*Task directions:* Look for the word "family" in the entries and copy every line where it shows up.

• • •

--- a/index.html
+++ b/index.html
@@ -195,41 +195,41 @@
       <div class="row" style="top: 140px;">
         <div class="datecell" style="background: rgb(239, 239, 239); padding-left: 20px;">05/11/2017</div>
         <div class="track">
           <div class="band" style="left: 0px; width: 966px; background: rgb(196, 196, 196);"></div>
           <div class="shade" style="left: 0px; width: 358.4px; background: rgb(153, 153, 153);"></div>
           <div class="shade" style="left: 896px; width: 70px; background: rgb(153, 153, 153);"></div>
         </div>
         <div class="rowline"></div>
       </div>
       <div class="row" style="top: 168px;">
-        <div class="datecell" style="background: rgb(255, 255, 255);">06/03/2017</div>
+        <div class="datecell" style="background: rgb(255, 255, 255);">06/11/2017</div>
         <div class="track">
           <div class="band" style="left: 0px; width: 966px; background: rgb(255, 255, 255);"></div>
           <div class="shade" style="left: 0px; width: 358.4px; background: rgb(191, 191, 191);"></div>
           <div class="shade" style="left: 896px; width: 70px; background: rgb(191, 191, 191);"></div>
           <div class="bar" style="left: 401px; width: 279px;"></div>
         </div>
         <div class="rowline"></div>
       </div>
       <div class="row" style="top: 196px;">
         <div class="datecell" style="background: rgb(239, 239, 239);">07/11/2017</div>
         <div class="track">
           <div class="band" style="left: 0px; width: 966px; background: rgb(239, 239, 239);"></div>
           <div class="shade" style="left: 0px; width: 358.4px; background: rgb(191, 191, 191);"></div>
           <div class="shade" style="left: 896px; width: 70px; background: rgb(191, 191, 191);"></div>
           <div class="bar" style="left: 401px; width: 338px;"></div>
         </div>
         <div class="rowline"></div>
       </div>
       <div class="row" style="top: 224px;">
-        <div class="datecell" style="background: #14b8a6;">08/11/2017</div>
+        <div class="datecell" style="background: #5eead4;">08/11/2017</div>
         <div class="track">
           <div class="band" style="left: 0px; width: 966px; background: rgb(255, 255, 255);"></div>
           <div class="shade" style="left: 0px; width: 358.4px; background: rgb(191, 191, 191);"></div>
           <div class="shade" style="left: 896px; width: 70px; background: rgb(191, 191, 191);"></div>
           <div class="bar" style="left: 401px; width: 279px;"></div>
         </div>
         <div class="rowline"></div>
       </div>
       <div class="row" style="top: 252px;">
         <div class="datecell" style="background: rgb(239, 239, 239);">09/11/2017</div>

• • •

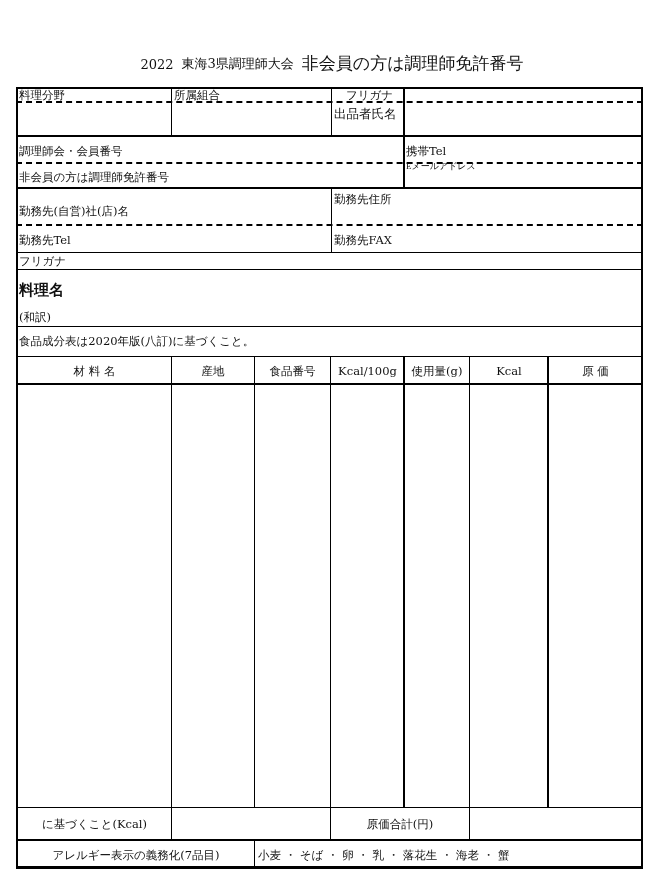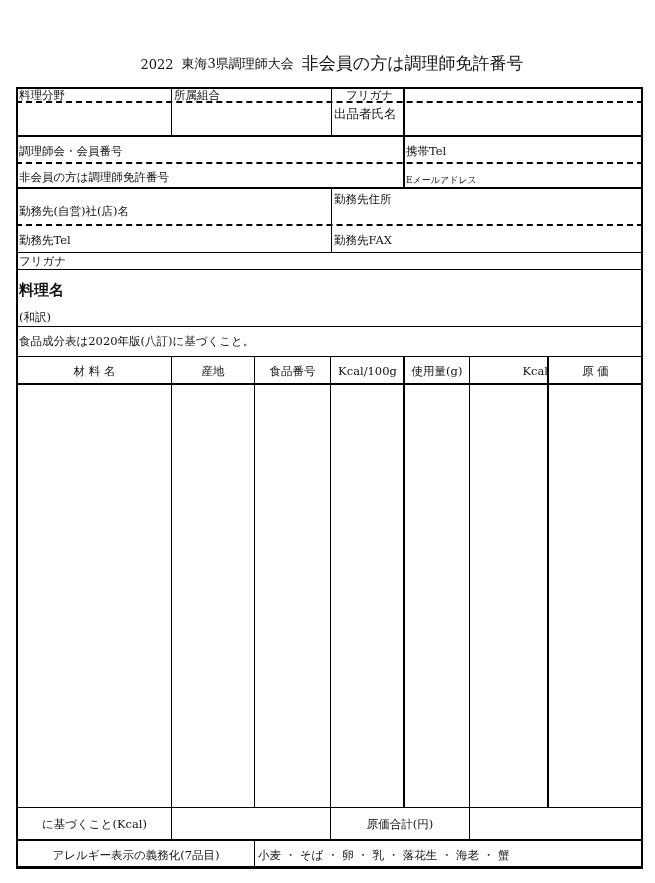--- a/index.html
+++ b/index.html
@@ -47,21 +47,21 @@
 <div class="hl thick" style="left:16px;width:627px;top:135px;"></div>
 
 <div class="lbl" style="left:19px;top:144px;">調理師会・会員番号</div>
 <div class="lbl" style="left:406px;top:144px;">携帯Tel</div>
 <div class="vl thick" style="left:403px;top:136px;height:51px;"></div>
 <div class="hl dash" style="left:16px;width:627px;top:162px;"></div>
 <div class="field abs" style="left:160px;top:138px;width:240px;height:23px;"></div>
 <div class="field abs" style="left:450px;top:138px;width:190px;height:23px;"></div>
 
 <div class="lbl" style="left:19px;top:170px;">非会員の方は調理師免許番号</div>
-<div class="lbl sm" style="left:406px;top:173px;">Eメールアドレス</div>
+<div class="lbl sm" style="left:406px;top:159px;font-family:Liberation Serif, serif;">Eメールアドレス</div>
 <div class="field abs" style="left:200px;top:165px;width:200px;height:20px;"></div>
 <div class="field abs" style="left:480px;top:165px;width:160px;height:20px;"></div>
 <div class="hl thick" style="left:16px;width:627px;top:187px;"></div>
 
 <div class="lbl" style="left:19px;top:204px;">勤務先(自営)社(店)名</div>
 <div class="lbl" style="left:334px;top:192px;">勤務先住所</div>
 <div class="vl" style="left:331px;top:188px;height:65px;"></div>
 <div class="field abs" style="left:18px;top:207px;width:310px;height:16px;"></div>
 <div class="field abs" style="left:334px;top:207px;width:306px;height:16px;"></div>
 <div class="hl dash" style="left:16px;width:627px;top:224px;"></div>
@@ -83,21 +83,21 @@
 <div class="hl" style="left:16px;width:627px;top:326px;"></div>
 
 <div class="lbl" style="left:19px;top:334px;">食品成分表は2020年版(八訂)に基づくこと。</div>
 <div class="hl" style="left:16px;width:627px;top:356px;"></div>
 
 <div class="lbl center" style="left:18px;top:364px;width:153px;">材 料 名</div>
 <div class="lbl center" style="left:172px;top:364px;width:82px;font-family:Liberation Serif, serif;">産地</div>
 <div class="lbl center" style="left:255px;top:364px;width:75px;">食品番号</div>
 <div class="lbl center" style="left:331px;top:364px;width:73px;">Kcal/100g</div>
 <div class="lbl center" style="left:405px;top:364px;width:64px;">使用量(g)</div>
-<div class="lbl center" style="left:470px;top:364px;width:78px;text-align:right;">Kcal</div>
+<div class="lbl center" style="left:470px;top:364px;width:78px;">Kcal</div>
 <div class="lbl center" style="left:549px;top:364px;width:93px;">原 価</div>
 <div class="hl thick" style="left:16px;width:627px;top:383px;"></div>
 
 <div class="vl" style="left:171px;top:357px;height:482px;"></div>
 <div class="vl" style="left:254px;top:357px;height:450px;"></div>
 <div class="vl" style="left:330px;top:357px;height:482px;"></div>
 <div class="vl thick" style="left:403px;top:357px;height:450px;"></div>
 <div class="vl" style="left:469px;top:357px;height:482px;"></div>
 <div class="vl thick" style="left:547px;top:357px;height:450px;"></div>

• • •

*Your solution:*
+<div class="lbl sm" style="left:406px;top:159px;font-family:Liberation Serif, serif;">Eメールアドレス</div>
 <div class="lbl center" style="left:172px;top:364px;width:82px;font-family:Liberation Serif, serif;">産地</div>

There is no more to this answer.